· The Pope’s Mass at Santa Marta ·
Anger and the verbal abuse of one of our brothers or sisters can kill. Pope Francis reminded the faithful of this at Mass early on Thursday, 13 June, in the Chapel of Domus Sanctae Marthae. He was commenting on the Gospel of the day’s liturgy (Mt 5:20-26) in which it says that anyone who is angry with his brother is liable for judgement.
Several Argentine diplomats had come to be with the Pope on the day that marks three months since his election.
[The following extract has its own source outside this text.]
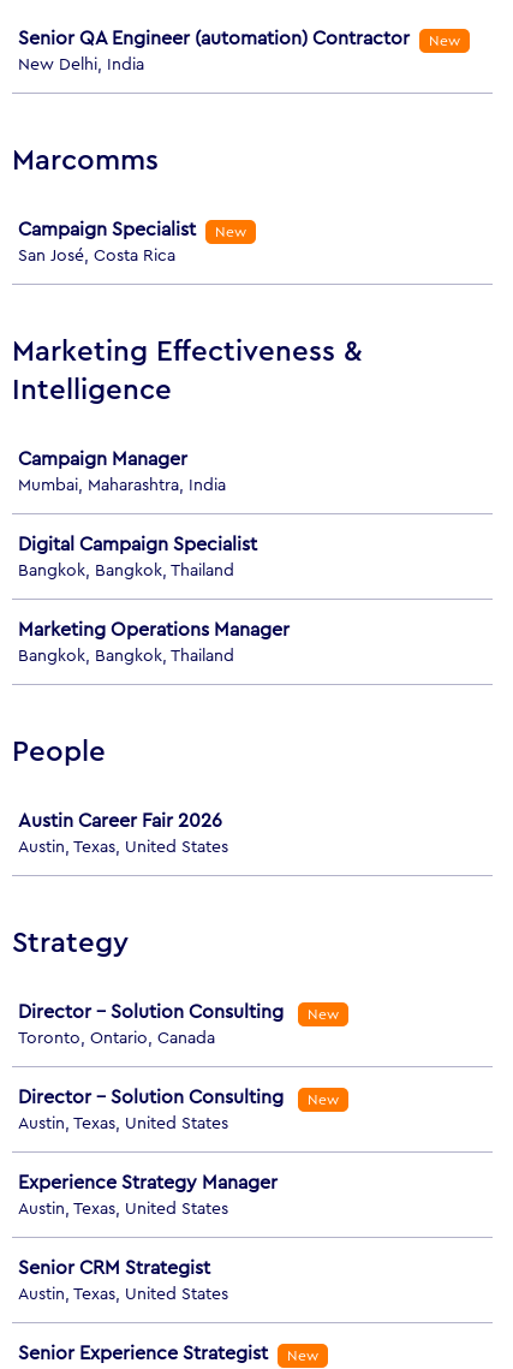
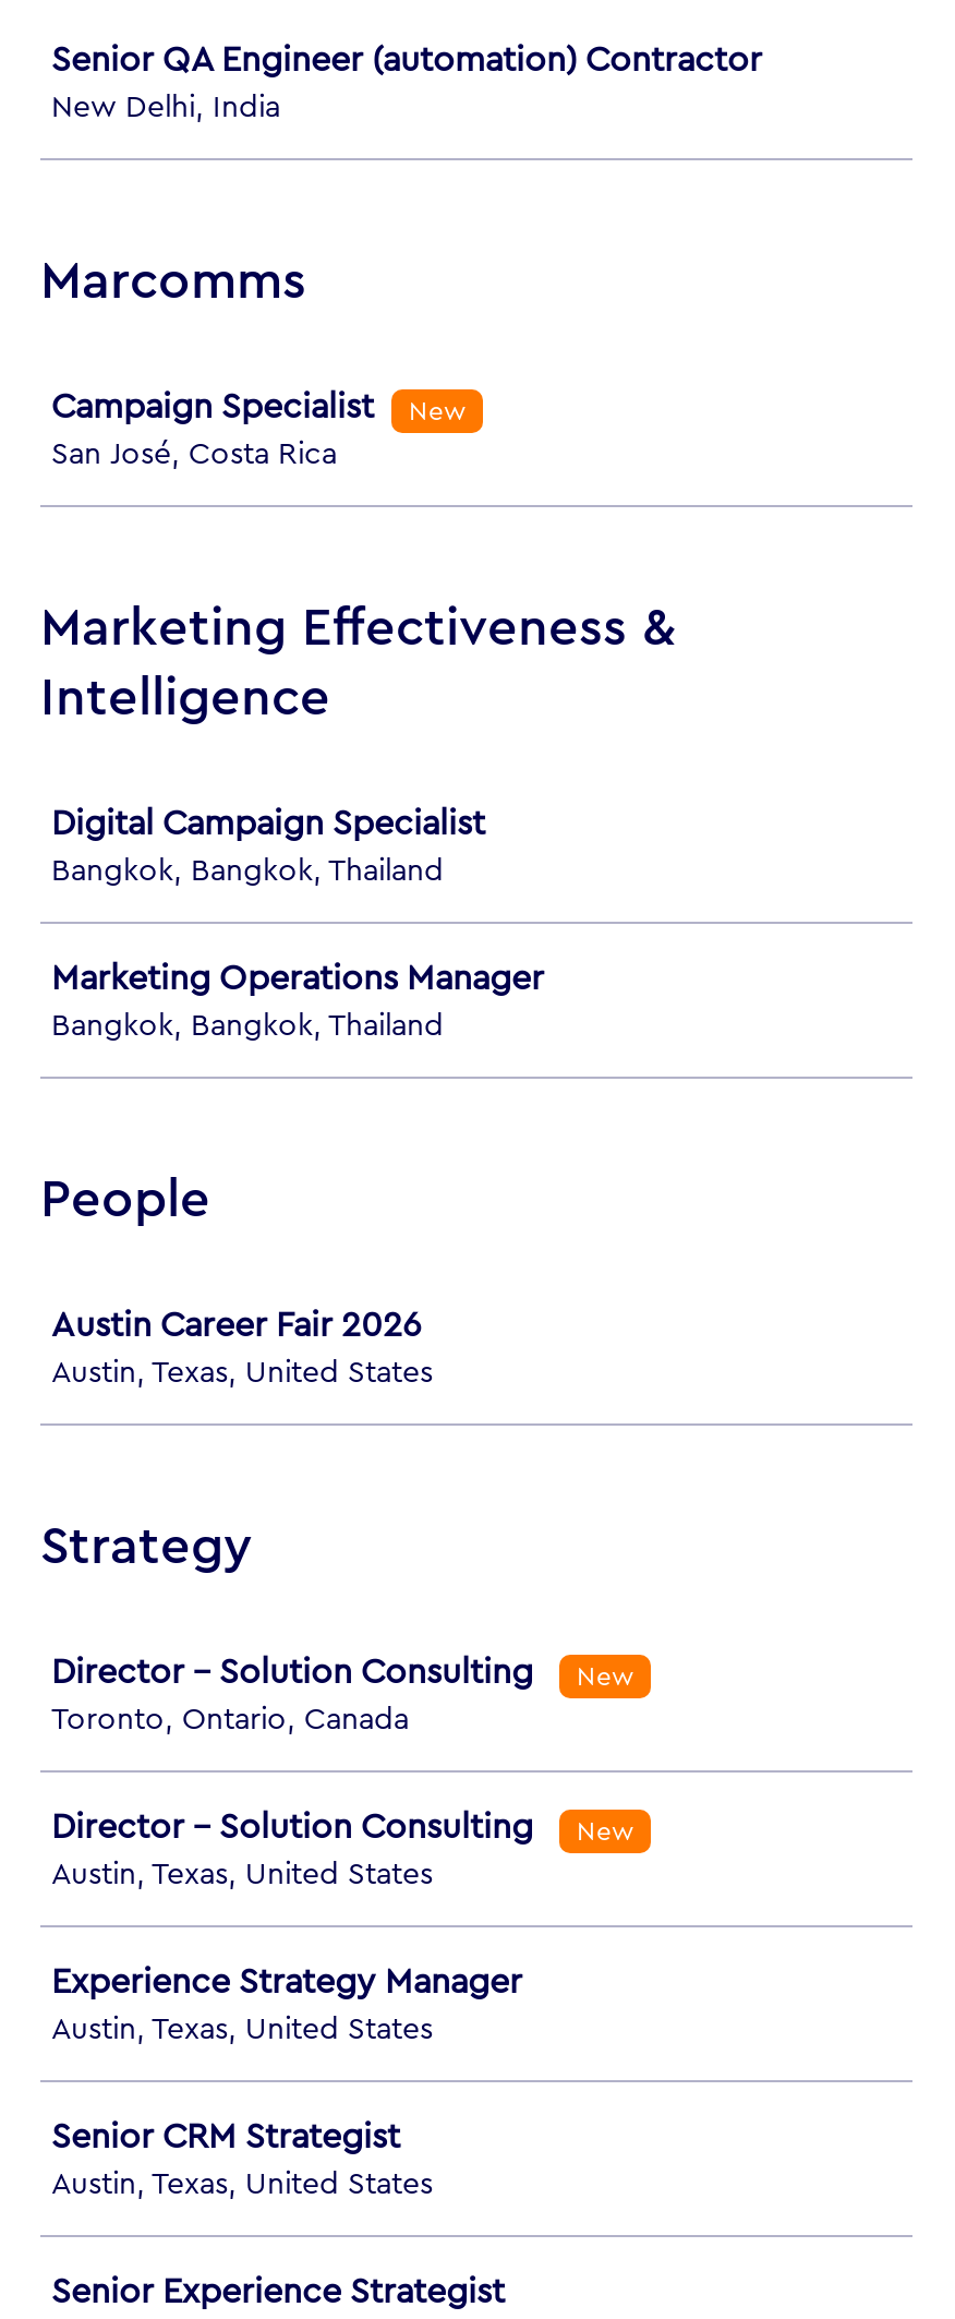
[429,34,460,48] New -> none
[18,450,226,494] Campaign Manager | Mumbai, Maharashtra, India -> none
[287,1349,318,1363] New -> none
In the front row were personnel of the Argentine Embassies to the Holy See and to the Government of Italy; the country’s representatives at the Food and Agriculture Organization of the United Nations and at the Sovereign Military Order of the Knights of Malta; and staff of the Milan and Rome offices of the Argentine Consulate.
Referring to St John who said that anyone who expresses resentment or hatred to his brother or sister is in fact at heart a murderer, Pope Francis stressed the need to enter into the logic of perfecting — or reviewing — our conduct”. Of course, he said, addressing the faithful in Spanish, this calls to mind the subject “of discrediting our brother or sister, starting from our inner passions. In practice this the motive of insult”. Furthermore, the Pope pointed out with a touch of irony how widespread recourse to “marvellously imaginative” insults is in “the Latin tradition”, for “we invent one insult after another”.
“As long as the epithet is friendly let it go”, the Pope continued. However “the problem arises when there is another epithet” that veers towards the offensive. “We then go and qualify it with a series of definitions that are not exactly evangelical”. Verbal abuse, he said, “is a way of taking people down a peg”.
“There is no need to go to a psychiatrist to know that when people do someone else down it is because they themselves are unable to develop and, if they are to feel that they are someone who counts, need the other to be lower”. What Jesus said was quite the opposite the Holy Father continued: “do not speak badly of others, do not belittle them, do not discredit them; basically we are all walking on the same path”.
With regard to insulting, the Pope pointed out, Jesus is even more radical and “goes very much further”. For he says that already when “you begin to feel something negative in your heart” against one of your brethren and express it “with an insult, a curse or an outburst of anger, something is wrong. You must convert, you must change”.
Concerning this Pope Francis recalled the Apostle James who says that “ships are guided by a [very small] rudder and people are guided by their tongue”. So if someone “is unable to control his tongue, he or she is lost”. This is man’s weak point.
“Cain’s natural aggression towards his brother has been repeated in the course of history. It is not that we are wicked; we are weak and sinful”. This expalins why “it is far easier to solve a situation with an insult, with slander, with mud-slinging, rather than with kind words, as Jesus says”.
Lastly, the Pontiff asked the Lord for the grace for all “to be a little more careful with their tongue regarding what we say of others”. This is without a doubt “a small penance, but it yields good fruits”. It is true that it demands a sacrifice and effort, since it is far easier to enjoy “the fruit of a racy comment against another”. In the long run this “hunger is rewarding and does us good”. Hence our need to ask the Lord for the grace to “conform our life to this new law, which is the law of docility, the law of love, the law of peace”. We must start by pruning our language a little, by cutting back a bit our comments about others or the explosions that lead us to insulting them and flaring up in anger.